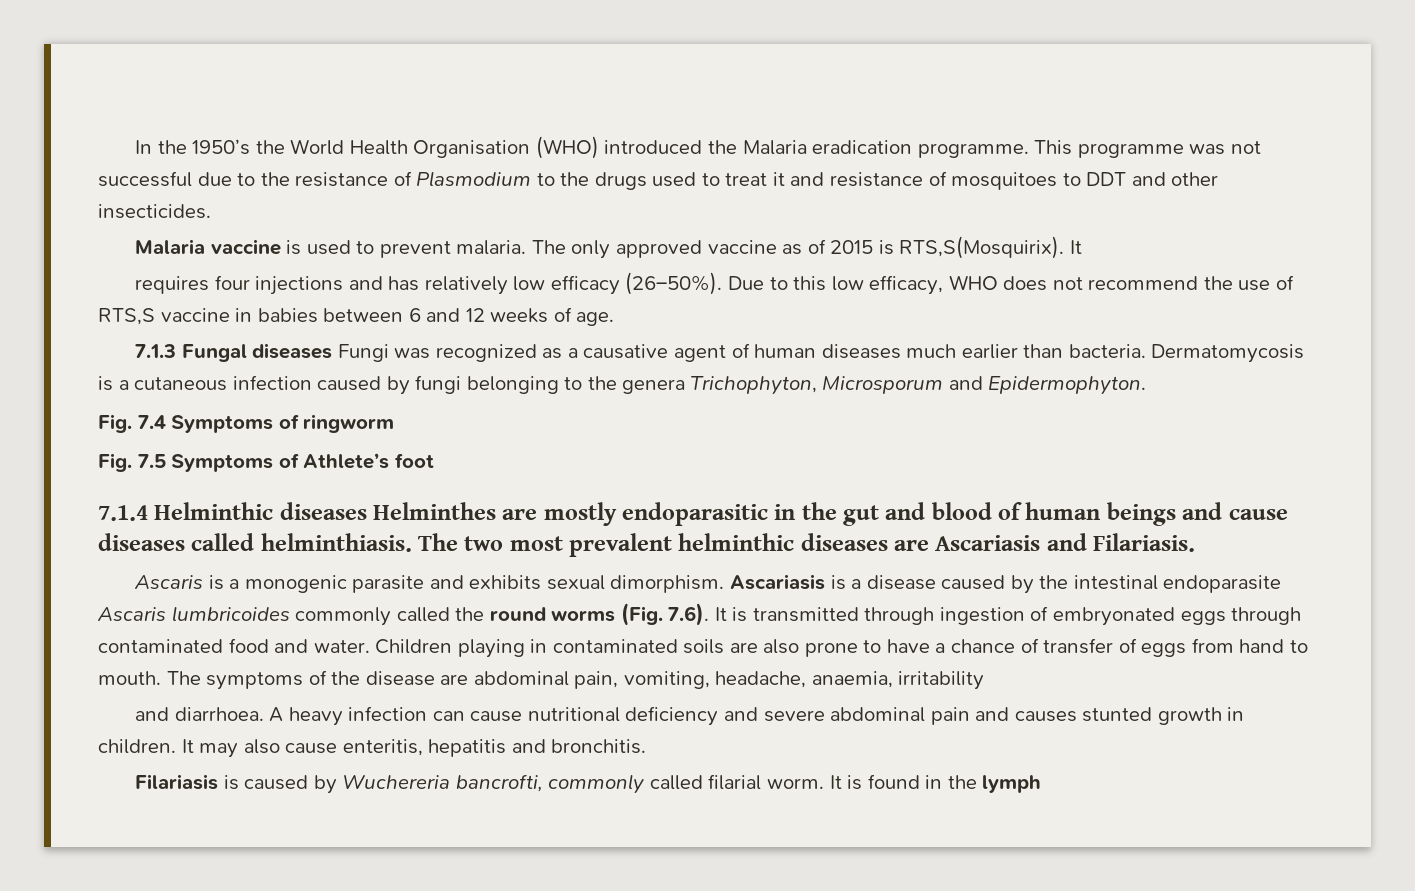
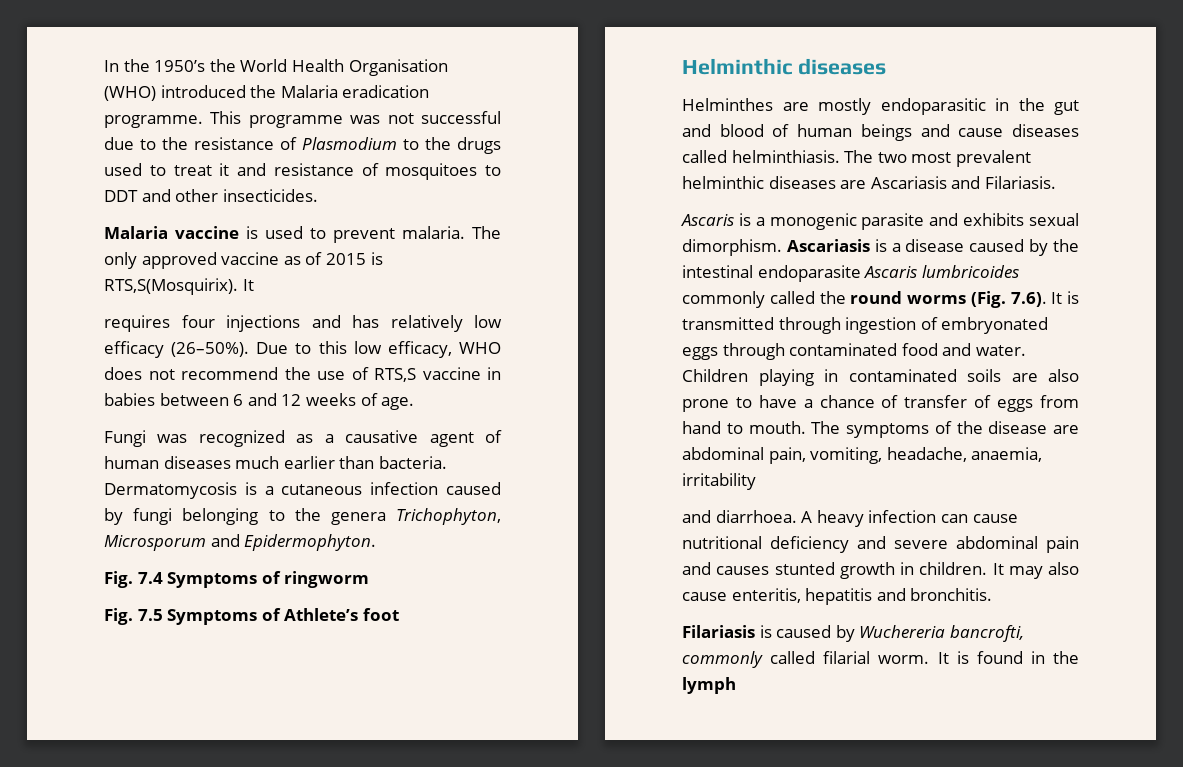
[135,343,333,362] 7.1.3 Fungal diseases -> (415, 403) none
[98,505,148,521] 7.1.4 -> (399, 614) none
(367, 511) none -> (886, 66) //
▬▬▬▬▬▬
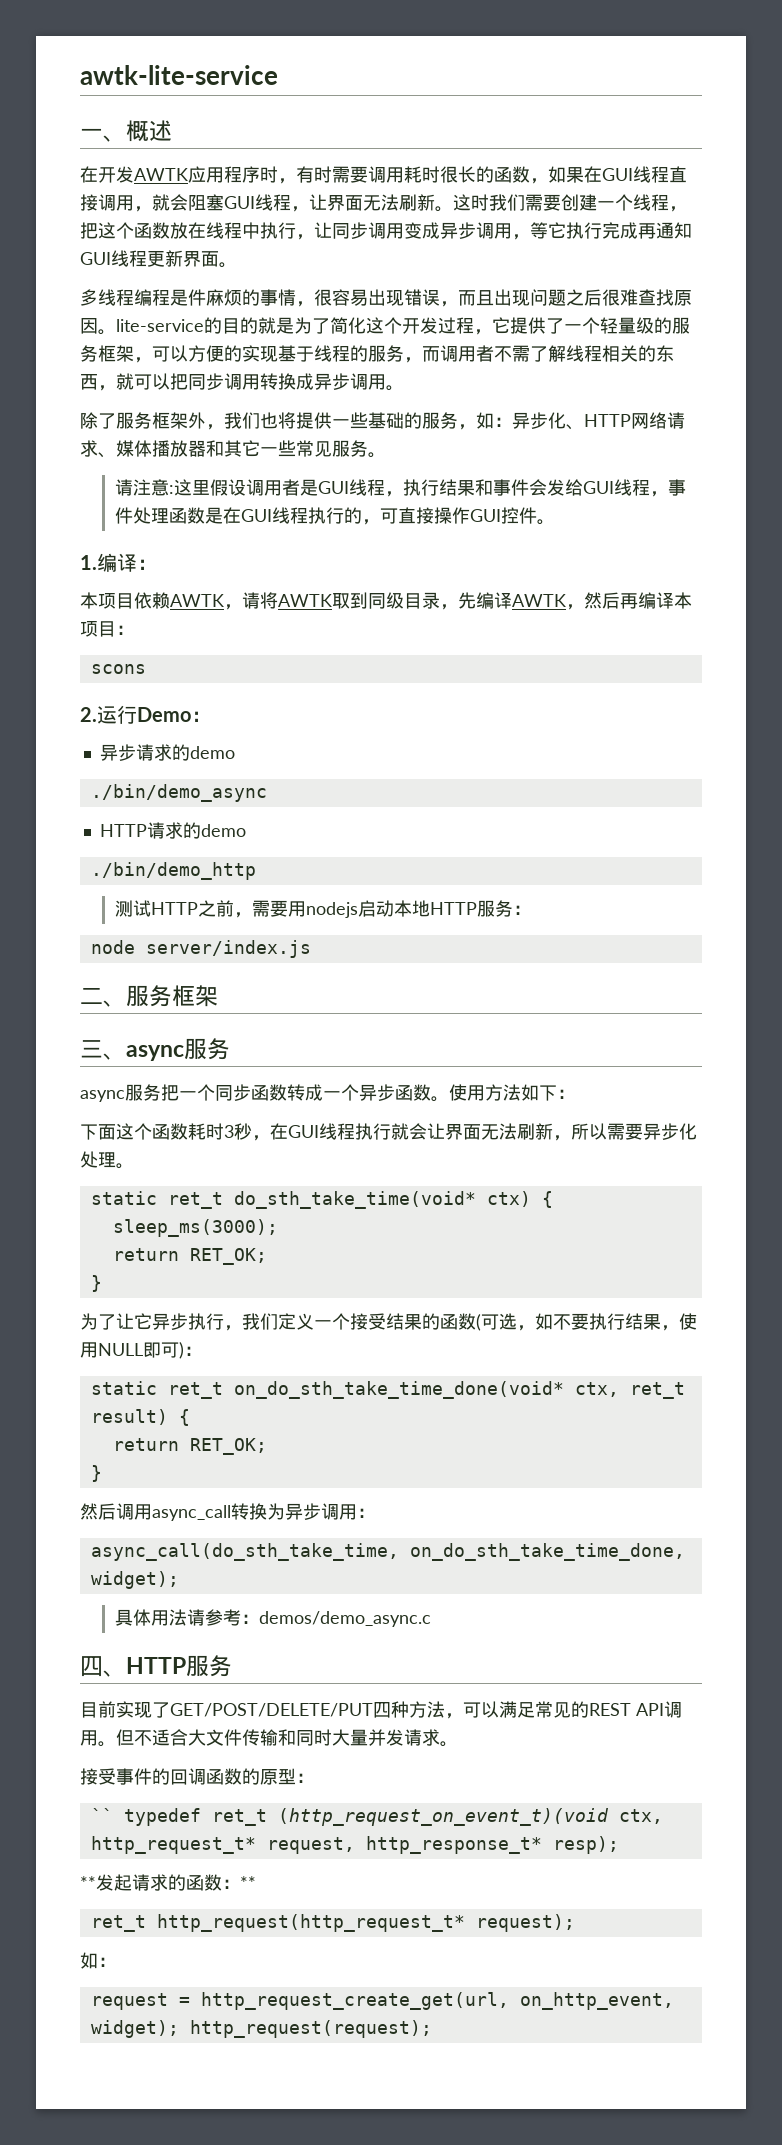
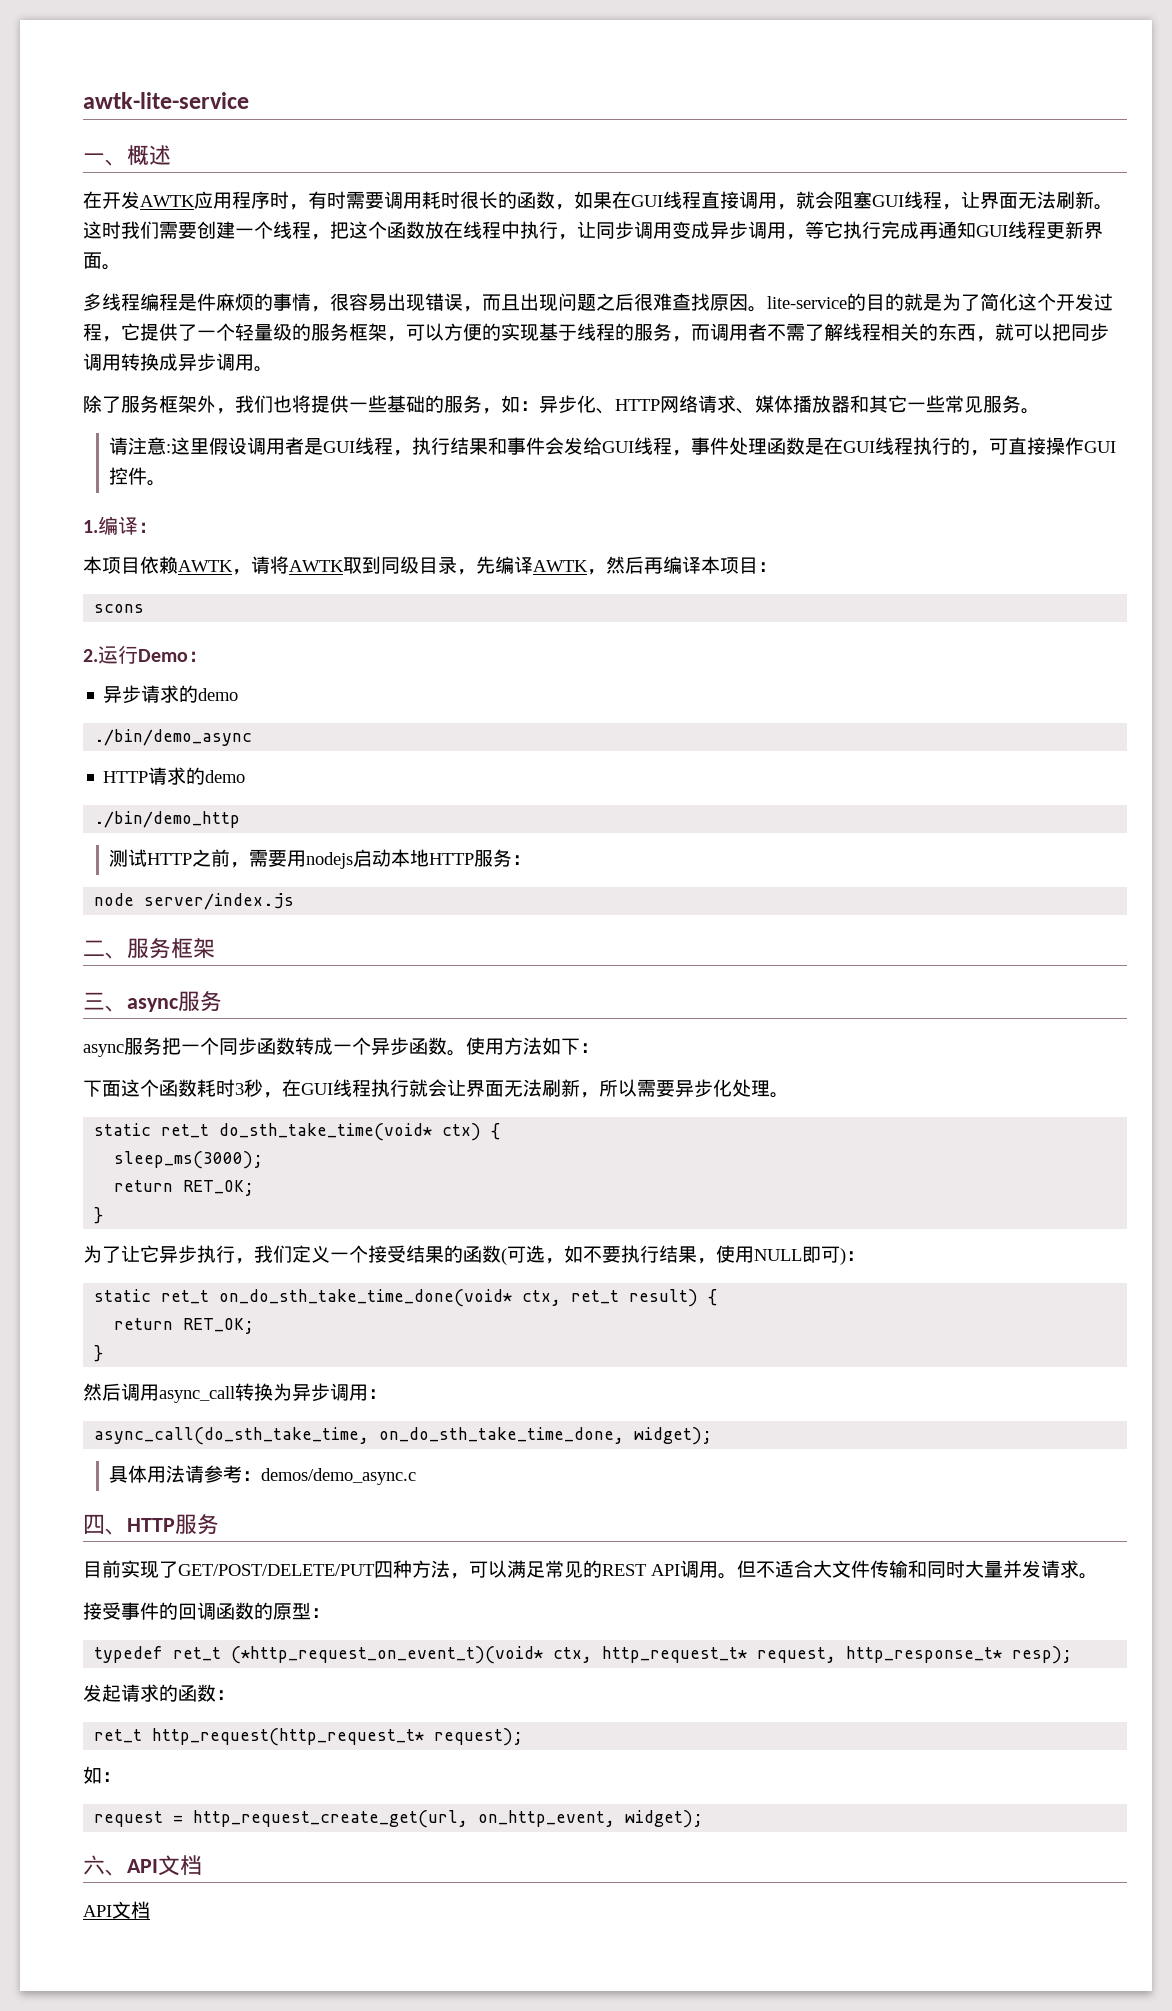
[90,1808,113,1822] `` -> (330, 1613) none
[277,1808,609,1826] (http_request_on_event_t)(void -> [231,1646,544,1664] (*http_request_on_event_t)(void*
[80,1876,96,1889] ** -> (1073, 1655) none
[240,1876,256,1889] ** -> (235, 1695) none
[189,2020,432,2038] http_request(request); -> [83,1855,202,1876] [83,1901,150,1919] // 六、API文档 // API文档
▬▬▬▬▬▬
## Task instructions
The response should hold exactly the lines starting at the line with "[277,1808,609,1826] (http_request_on_event_t)(void ->" and ending at the line with "[240,1876,256,1889] ** -> (235, 1695) none", and no other line of the material above.

## Finished task
[277,1808,609,1826] (http_request_on_event_t)(void -> [231,1646,544,1664] (*http_request_on_event_t)(void*
[80,1876,96,1889] ** -> (1073, 1655) none
[240,1876,256,1889] ** -> (235, 1695) none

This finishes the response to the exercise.